Analysis of LLPS properties of HBP-1 N- and C- terminal variants and peptides. a Amino acid sequence representation of HBP-1 protein. The repetitive region (G67–G145) is presented with modular repeats indicated with different color shades for motifs containing His (blue) or hydrophobic residues (red), and for the GHGLY motif (green). Non-repetitive N- and C-terminal regions are marked in gray. b C-terminal variants (V1-C containing the whole repetitive region, and V2-C truncated at position G98). c N- and C- variants obtained by trypsin cleavage. d Synthetic peptides. The same color marking was used for all peptides shown.
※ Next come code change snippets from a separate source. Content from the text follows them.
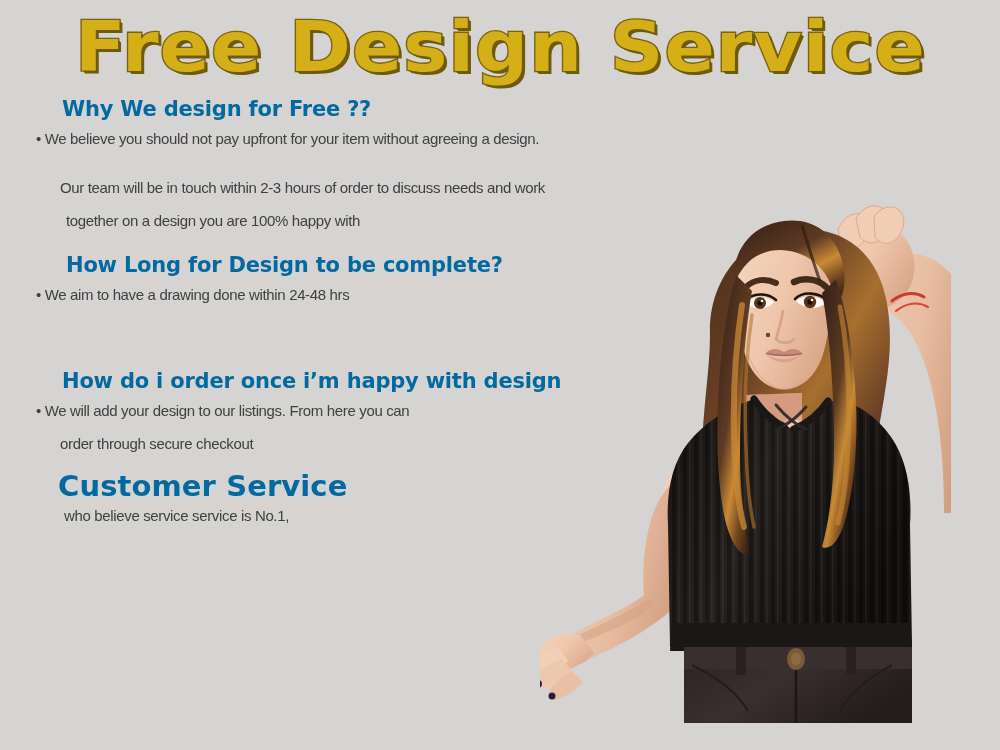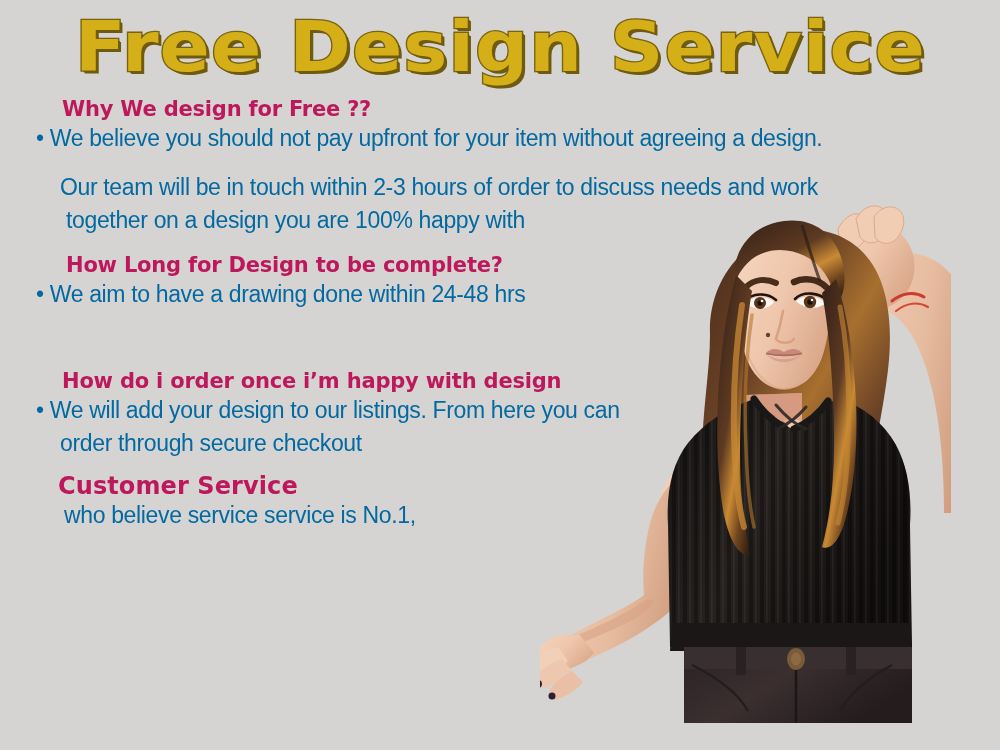"Why We design for Free" .heading { color: #be185d -> #0369a1 }
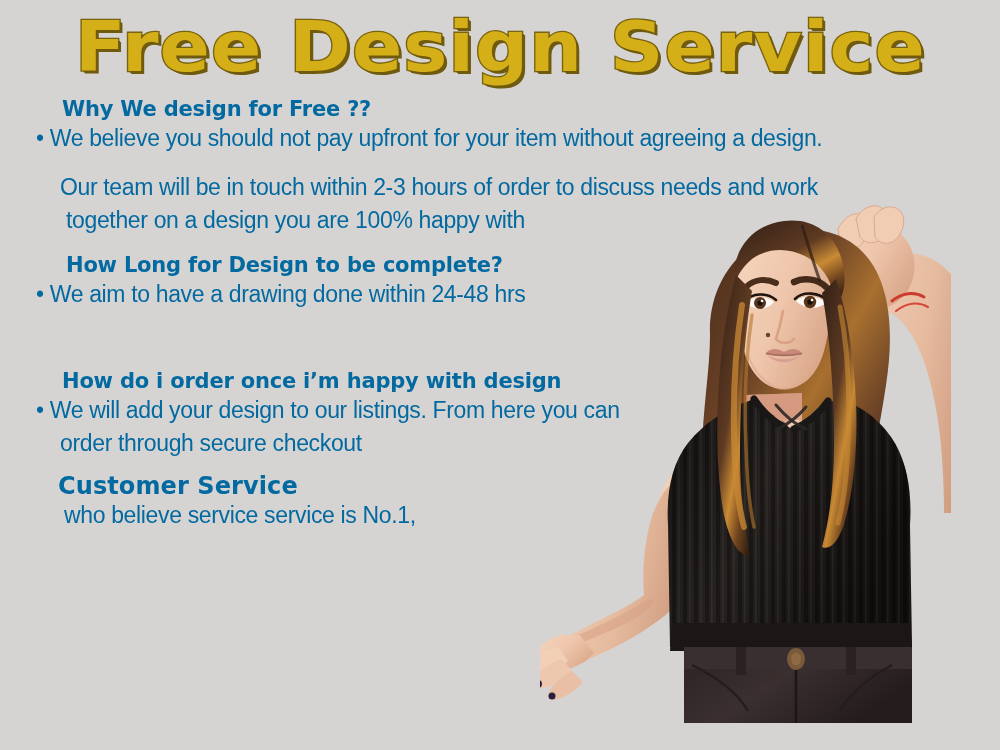"• We believe you should" .para { color: #0369a1 -> #404040; font-size: 23px -> 15px }
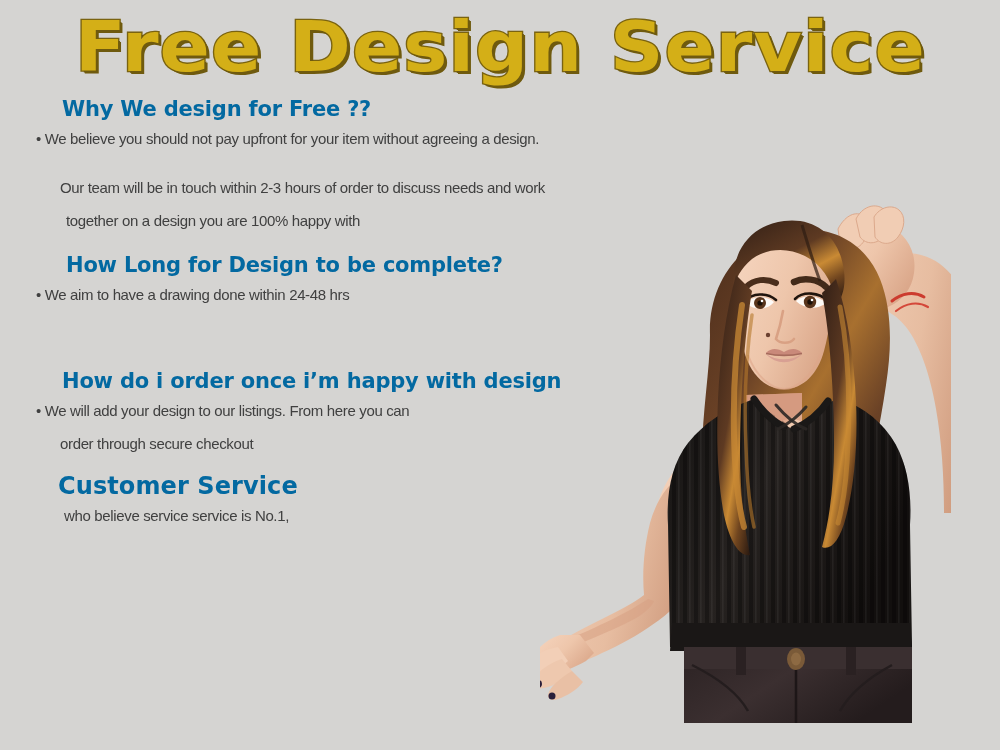"Customer Service" #blk-cs .heading { font-size: 24px -> 29px }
Full amino acid sequences of all proteins and peptides are presented in Supplementary Figs. 1 and 7. Region of the HBP-1 sequence indicted in brackets. Variants that undergo LLPS marked with *. e Phase diagrams (protein or peptide concentration (C) on x-axis and pH on y-axis) at low (0.1 M) and high (1 M) salt concentrations, illustrating the conditions required to induce LLPS. As indicated in the upper-left panel (HBP-1), at low protein concentration only one phase is present (soluble protein). When LLPS occurs two phases co-exist, i.e. protein rich phase (coacervate microdroplets/hydrogel) and protein depleted diluted phase (the boundary lines between two phases are drawn as a guide for the eye). Black empty dots indicate pH and protein concentration at which optical micrographs presented in panel (f) were obtained. Source data are provided as a Source Data file. f Examples of optical micrographs taken after LLPS of all the variants and peptides described above and of HBP-1 (used as a control). Micrographs of V5-N, V6-N and V7-N represent hydrogels.